## AIM OF THE EXERCISE
Examine each line of the data. Copy the line if it includes the word "count".

## Web page revision data

>>

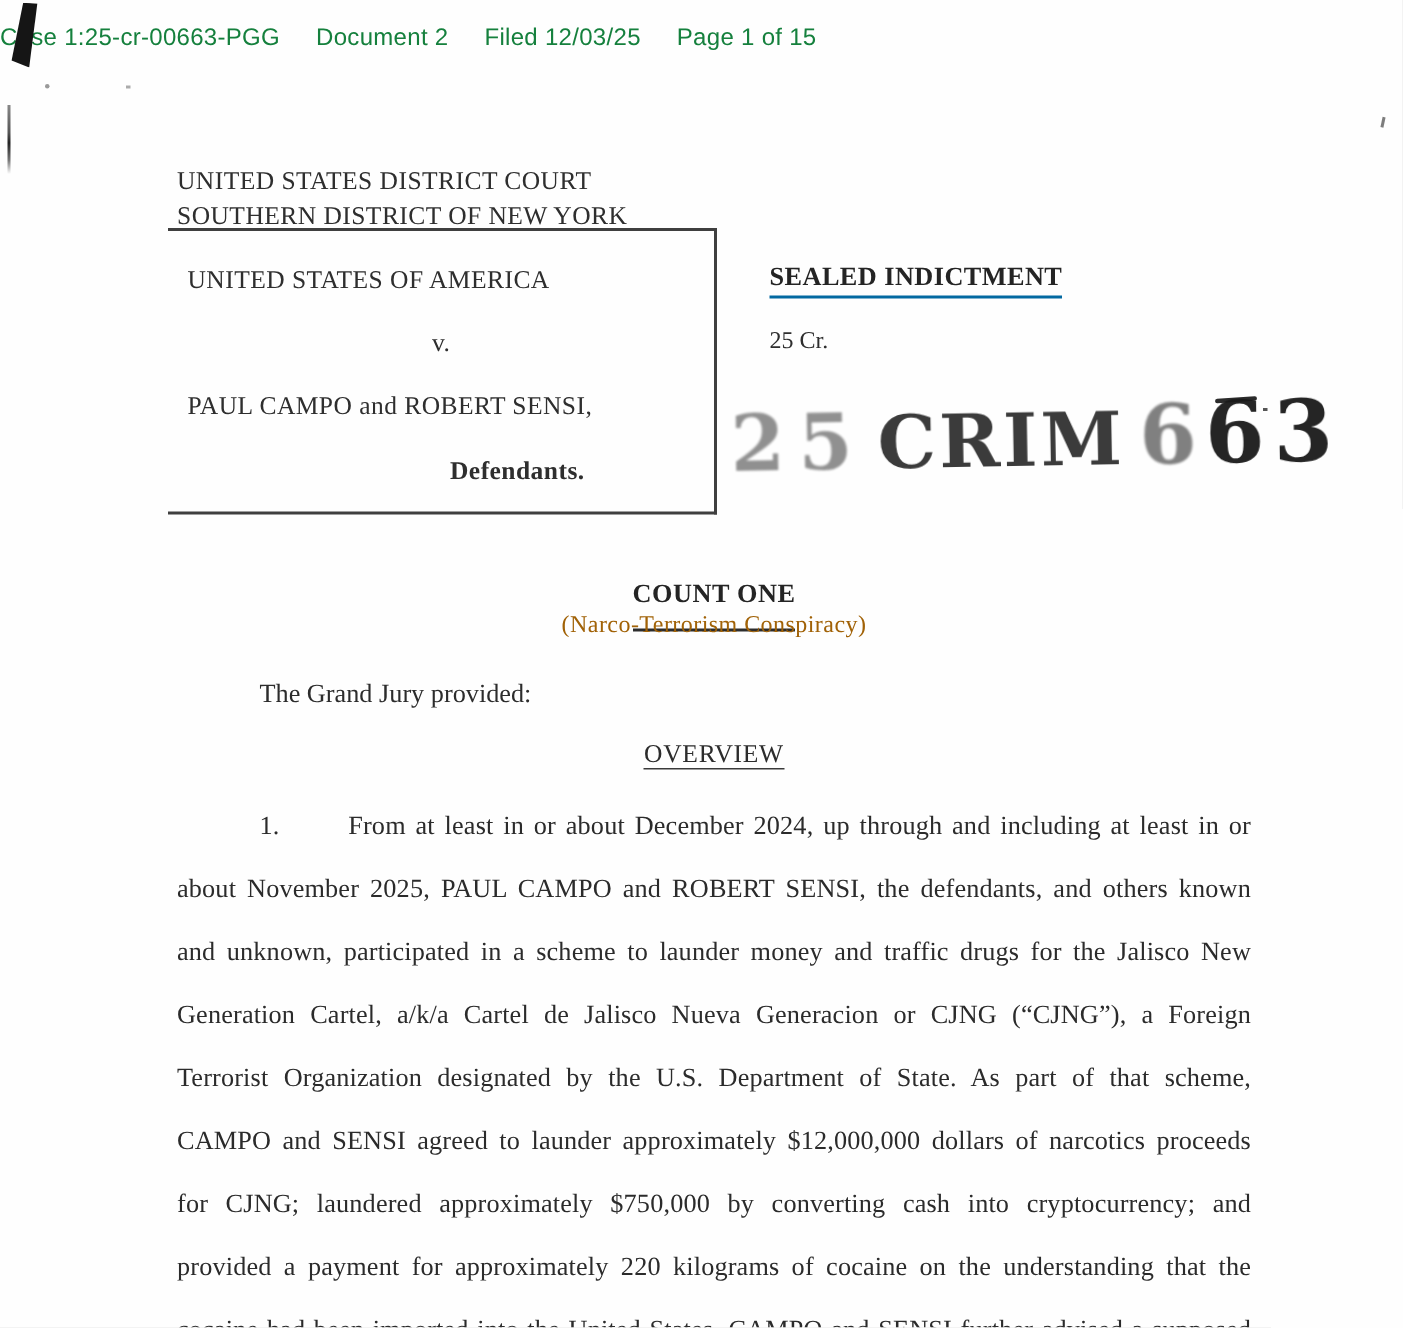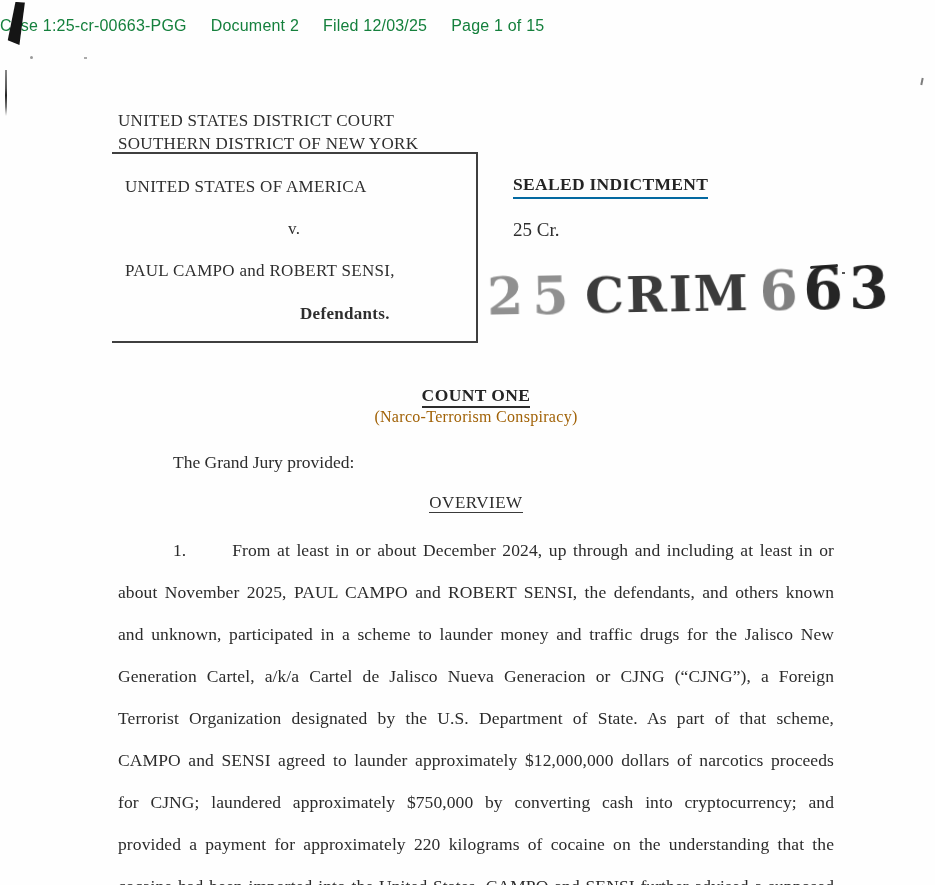--- a/index.html
+++ b/index.html
@@ -85,7 +85,7 @@
     border-bottom: 2px solid #0369a1;
     padding-bottom: 2px;
   }
-  .case-no { position: absolute; left: 513px; top: 219px; font-size: 19px; color: #2e2e2e; }
+  .case-no { position: absolute; left: 513px; top: 219px; font-size: 16px; color: #2e2e2e; }
 
   
   .stamp {

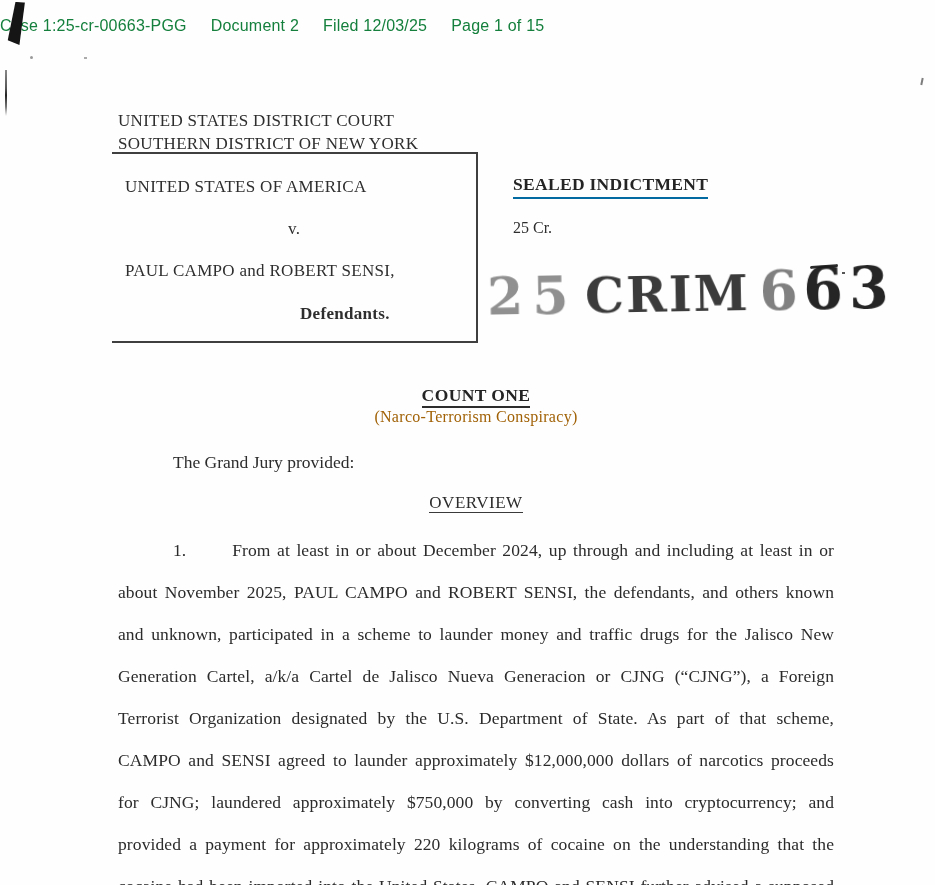--- a/index.html
+++ b/index.html
@@ -110,7 +110,7 @@
   .count-title { top: 385px; }
   .count-title span {
     font-size: 17.5px; font-weight: bold; letter-spacing: 0.4px;
-    border-bottom: 2px solid #2d2d2d; padding-bottom: 1px; color: #242424;
+    border-bottom: 2px solid #2d2d2d; padding-bottom: 14px; color: #242424;
   }
   .count-subtitle { top: 408px; font-size: 16px; font-weight: normal; color: #a16207; letter-spacing: 0.3px; }
   .charges-line { position: absolute; left: 173px; top: 452px; font-size: 17.5px; color: #2c2c2c; }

<<

## EXPECTED ANSWER
   .count-title { top: 385px; }
   .count-title span {
   .count-subtitle { top: 408px; font-size: 16px; font-weight: normal; color: #a16207; letter-spacing: 0.3px; }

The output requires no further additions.